La storia è quella di Earn (Donald Glover), che si improvvisa agente del cugino Alfred (Brian Tyree Henry), rapper di nome Paper Boi. Earn ha visto naufragare i suoi sogni personali, e ha dovuto accantonarli per far fronte a esigenze più personali, che lo vedono padre e compagno. L'intreccio emerge sporadicamente in superficie come collante di una storia più grande, che non ha mai la grande e seriosa pretesa di porgersi come affresco socioculturale della città di Martin Luther King. Donald Glover, sceneggiatore, attore, produttore, ricrea sulla sua opera un mood silenzioso, quasi inesorabile e bloccato in un presente che cambia, ma che rimane sempre uguale a se stesso.

Ad accompagnarci sono le musiche di Childish Gambino, nome d'arte dello stesso Glover, che tra le altre cose è anche un cantante. In generale la soundtrack domina parecchio sulla scena, corollario di una storia che ha evidentemente al suo centro la cultura black. Cultura intesa anche come modo di vivere il rapporto con la contemporaneità, con lo star system che, in un ribaltamento tanto semplice quanto geniale, può permettersi di immaginare un Justin Bieber nero. Oppure, come in B.A.N., uno degli episodi più sperimentali dell'anno, addirittura un talk show immaginario con tanto di intermezzi pubblicitari fittizi e satirici che costruisce una bella ed esilarante riflessione sul politicamente scorretto.

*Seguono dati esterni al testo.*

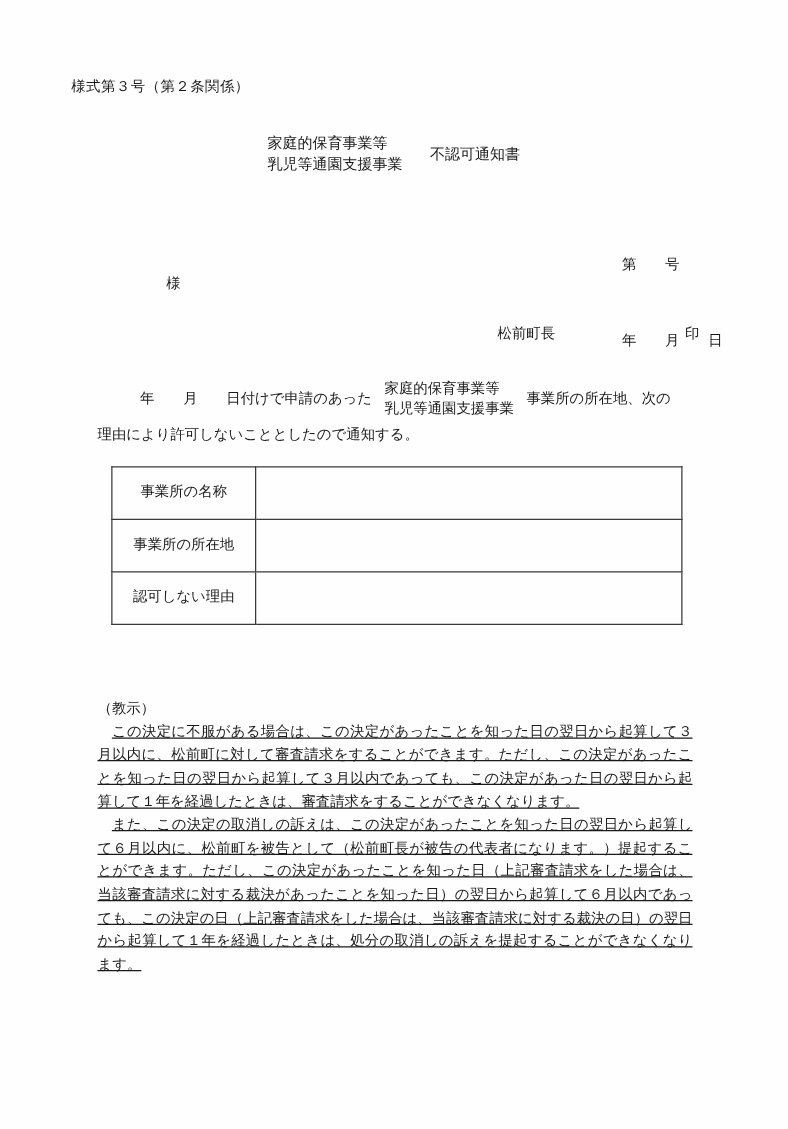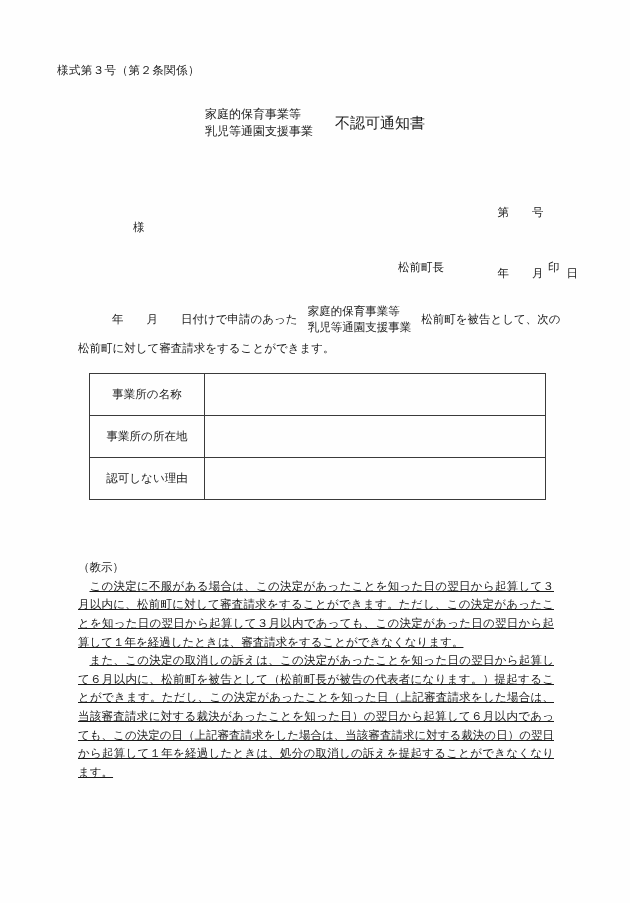--- a/index.html
+++ b/index.html
@@ -56,7 +56,7 @@
   .stack > span { white-space: nowrap; }
   .title-main {
     margin-left: 22px;
-    font-size: 15px;
+    font-size: 12px;
     white-space: nowrap;
   }
 

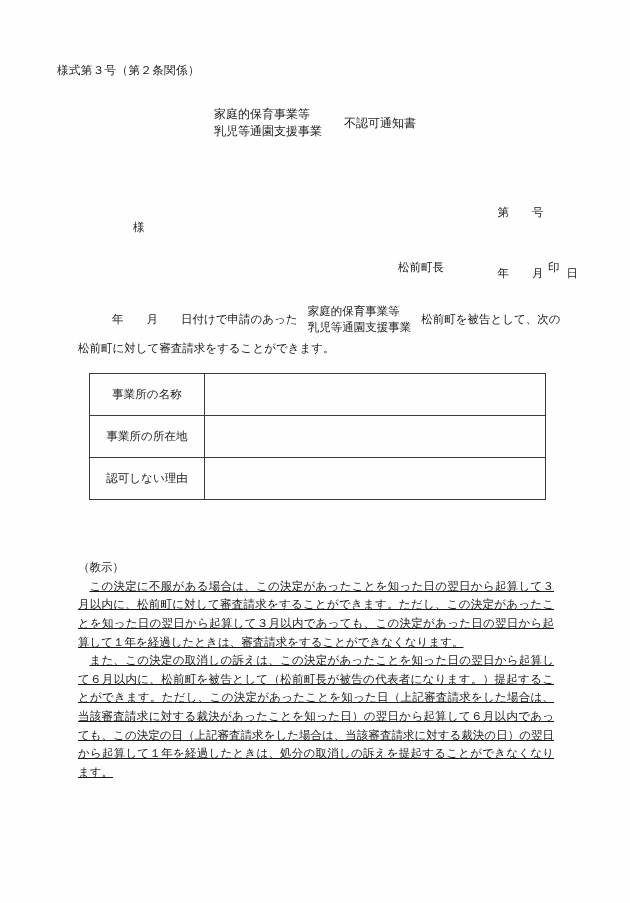--- a/index.html
+++ b/index.html
@@ -190,7 +190,7 @@
         <span>家庭的保育事業等</span>
         <span>乳児等通園支援事業</span>
       </span>
-      <span>松前町を被告として、次の</span>
+      <span>事業所の所在地、次の</span>
     </div>
     <div class="body-line2">松前町に対して審査請求をすることができます。</div>
   </div>

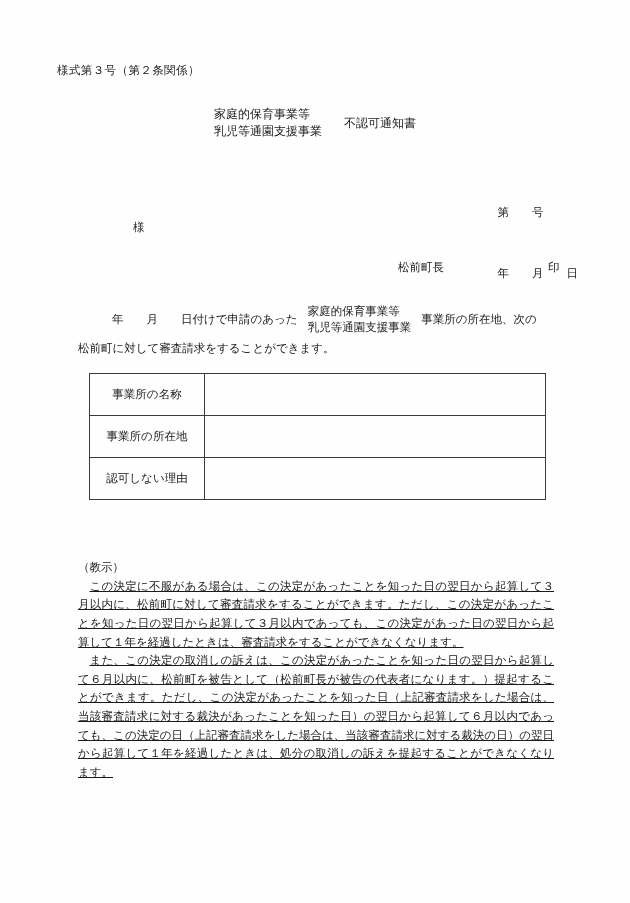--- a/index.html
+++ b/index.html
@@ -192,7 +192,7 @@
       </span>
       <span>事業所の所在地、次の</span>
     </div>
-    <div class="body-line2">松前町に対して審査請求をすることができます。</div>
+    <div class="body-line2">理由により許可しないこととしたので通知する。</div>
   </div>
 
   <table class="info-table">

Glover e gli altri protagonisti vivono dentro e al di fuori dei loro personaggi. Non si tratta di una quasi completa identificazione con il ruolo che rappresentano: non arriviamo probabilmente a Master of None e tantomeno a Louie, che osava molto di più. D'altra parte emerge in ogni istante la familiarità, il senso di appartenenza ad un contesto suburbano che è proprio e risalta anche senza caricarlo di attributi particolari. E qui il paragone va subito a The Get Down, che invece poneva fortemente l'accento su scenografie, ambienti, personaggi, perdendo però in naturalezza e coerenza interna.

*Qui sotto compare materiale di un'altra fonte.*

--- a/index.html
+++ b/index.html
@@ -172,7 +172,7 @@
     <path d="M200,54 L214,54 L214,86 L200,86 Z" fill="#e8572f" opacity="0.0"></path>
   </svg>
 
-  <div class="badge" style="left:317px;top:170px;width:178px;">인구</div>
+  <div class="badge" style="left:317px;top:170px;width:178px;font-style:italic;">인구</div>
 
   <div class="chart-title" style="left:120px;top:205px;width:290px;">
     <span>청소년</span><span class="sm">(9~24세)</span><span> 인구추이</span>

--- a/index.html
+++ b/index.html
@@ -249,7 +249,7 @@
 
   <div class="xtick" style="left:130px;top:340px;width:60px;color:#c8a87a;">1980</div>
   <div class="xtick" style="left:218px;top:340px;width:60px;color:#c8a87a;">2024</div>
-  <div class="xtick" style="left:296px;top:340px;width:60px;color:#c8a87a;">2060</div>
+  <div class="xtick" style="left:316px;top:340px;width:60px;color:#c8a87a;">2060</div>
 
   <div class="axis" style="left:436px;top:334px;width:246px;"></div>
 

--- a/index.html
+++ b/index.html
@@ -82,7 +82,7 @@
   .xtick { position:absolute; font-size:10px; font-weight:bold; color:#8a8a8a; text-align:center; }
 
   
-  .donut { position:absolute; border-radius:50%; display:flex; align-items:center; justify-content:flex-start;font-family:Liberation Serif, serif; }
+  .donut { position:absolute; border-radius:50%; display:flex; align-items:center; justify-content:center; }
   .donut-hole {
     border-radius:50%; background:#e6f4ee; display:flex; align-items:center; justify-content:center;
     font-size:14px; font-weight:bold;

Ci si affeziona da subito ai personaggi, alla scrittura, all'ambientazione. Ci si affeziona a queste vicende grottesche, ad una disperazione che non apparirà mai come tale, ma che anzi viene sottilmente filtrata tramite esagerazioni e assurdità varie. L'eco di un mondo che aspira ad essere altro e invece non può far altro che guardarsi allo specchio. E questa probabilmente è una riflessione più universale di quanto appaia.